The life of this genre of workers is everything but palatable. They merely exist at the mercy of their employers, who see them as pieces to be thrown around anyhow.

Of course, they can be easily identified in any household. They are often set apart, not for God’s use though, but as slaves of sorts. Their eyes are vacant, portraying nothing but grief and sorrow.

Many of them were given out by their parents based on promises of a better life. Unfortunately, it turns out to be a woeful life instead.  They work almost nonstop, cleaning the house, washing clothes and utensils, and cooking but yet surviving on leftovers,unfit for even dogs to eat.

With torn rags barely enough to cover their nakedness, they have no foot wears either.The few that are lucky to be enrolled in public schools have no books or uniforms, except patched ones and they are sure to be last to come to school. They would still be in the house, cleaning up the mess left behind by children of their guardians long after they had been driven to their posh private schools and even when they are done, they still have long distances to trek to school totally worn out.

Believe it or not, ideally, some of these domestic hands are actually relations happily given out to assist other relations, who may be richer, or just for better exposure.
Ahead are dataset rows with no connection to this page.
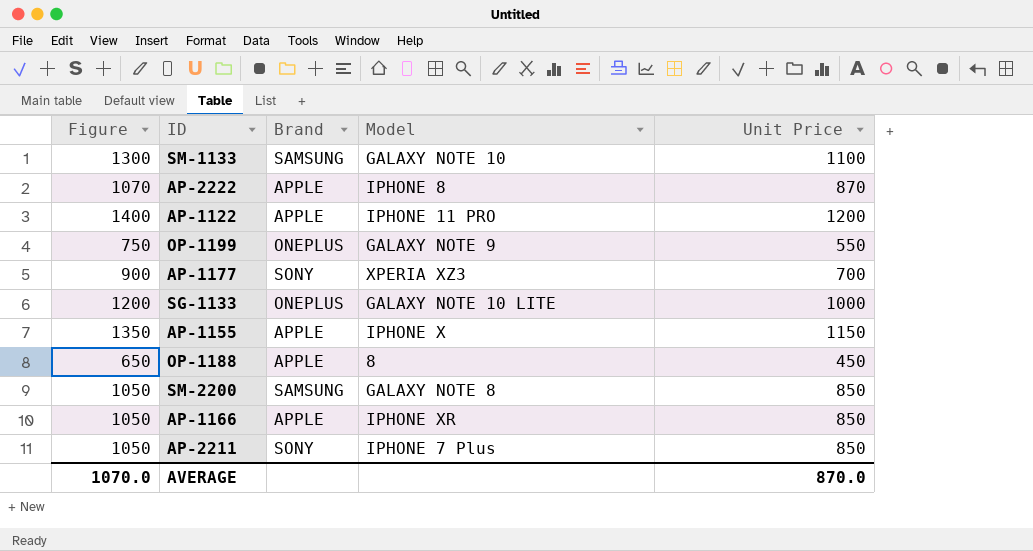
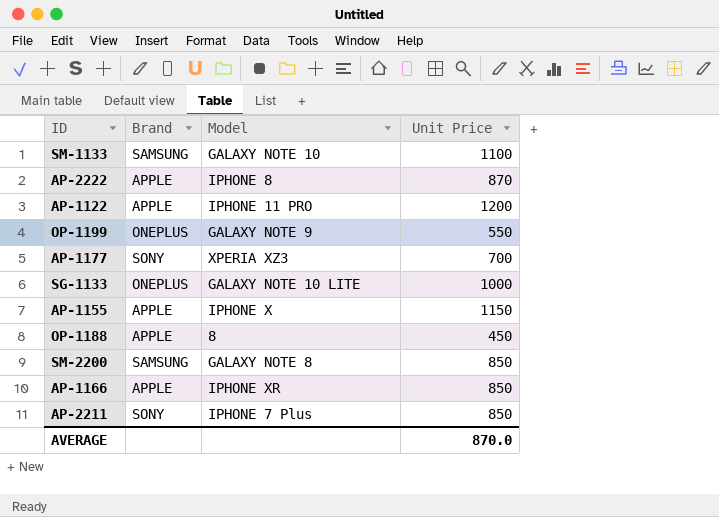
column Figure | formula: [Unit Price] + 200 -> none

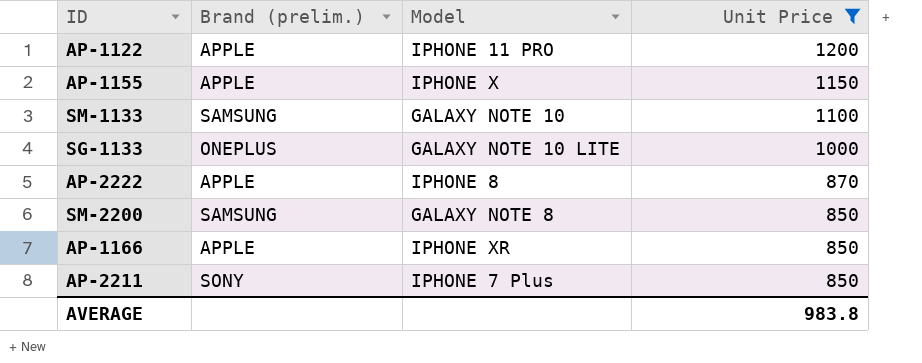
filter: none -> Unit Price >= 850
row order: none -> Unit Price descending
column name: Brand -> Brand (prelim.)
AVERAGE | Unit Price: 870.0 -> 983.8

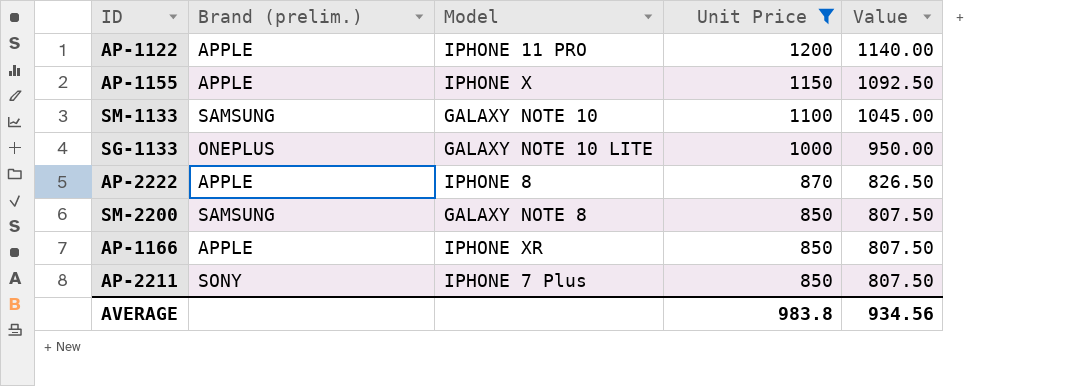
column Value | formula: none -> [Unit Price] * 0.95

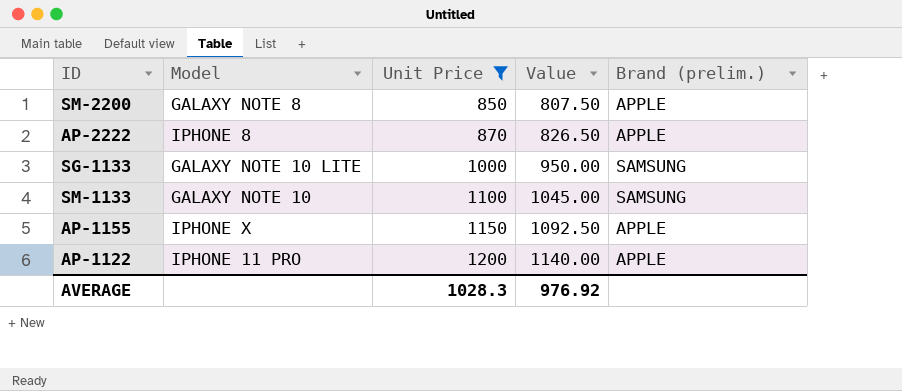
row order: Unit Price descending -> Unit Price ascending
column Brand (prelim.) | position: 2 -> 5
row AP-1166: APPLE | IPHONE XR | 850 | 807.50 -> none
row AP-2211: SONY | IPHONE 7 Plus | 850 | 807.50 -> none
SM-2200 | Brand (prelim.): SAMSUNG -> APPLE
SG-1133 | Brand (prelim.): ONEPLUS -> SAMSUNG
AVERAGE | Unit Price: 983.8 -> 1028.3
AVERAGE | Value: 934.56 -> 976.92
Sadly, once they enter the house, kinship dies and they turned into beasts of burden.

Different reasons could be adduced to the creation of this category of workers that truly qualify as child labour and abuse. Top on the list is poverty, as already noted. Less privileged parents who cannot adequately take care of their children or send them to school, latch unto rosy pictures of a better life, as painted by relations and release their children to them. Sadly, no sooner do they arrive in their new abode than the rosy pictures become fragmented life of torture. A lot of these relatives send them  out to hawk sundry stuff, exposing them to the vagaries of the hard streets instead of sending them to the school they had promised their parents back home.

It is a life of horror all the way. They are starved, tortured and brutalised, Sometimes, the abuse is also sexual, especially the females, who are converted into unwilling pleasure maids for lecherous male bosses or their sons. Some do not even survive the ordeal.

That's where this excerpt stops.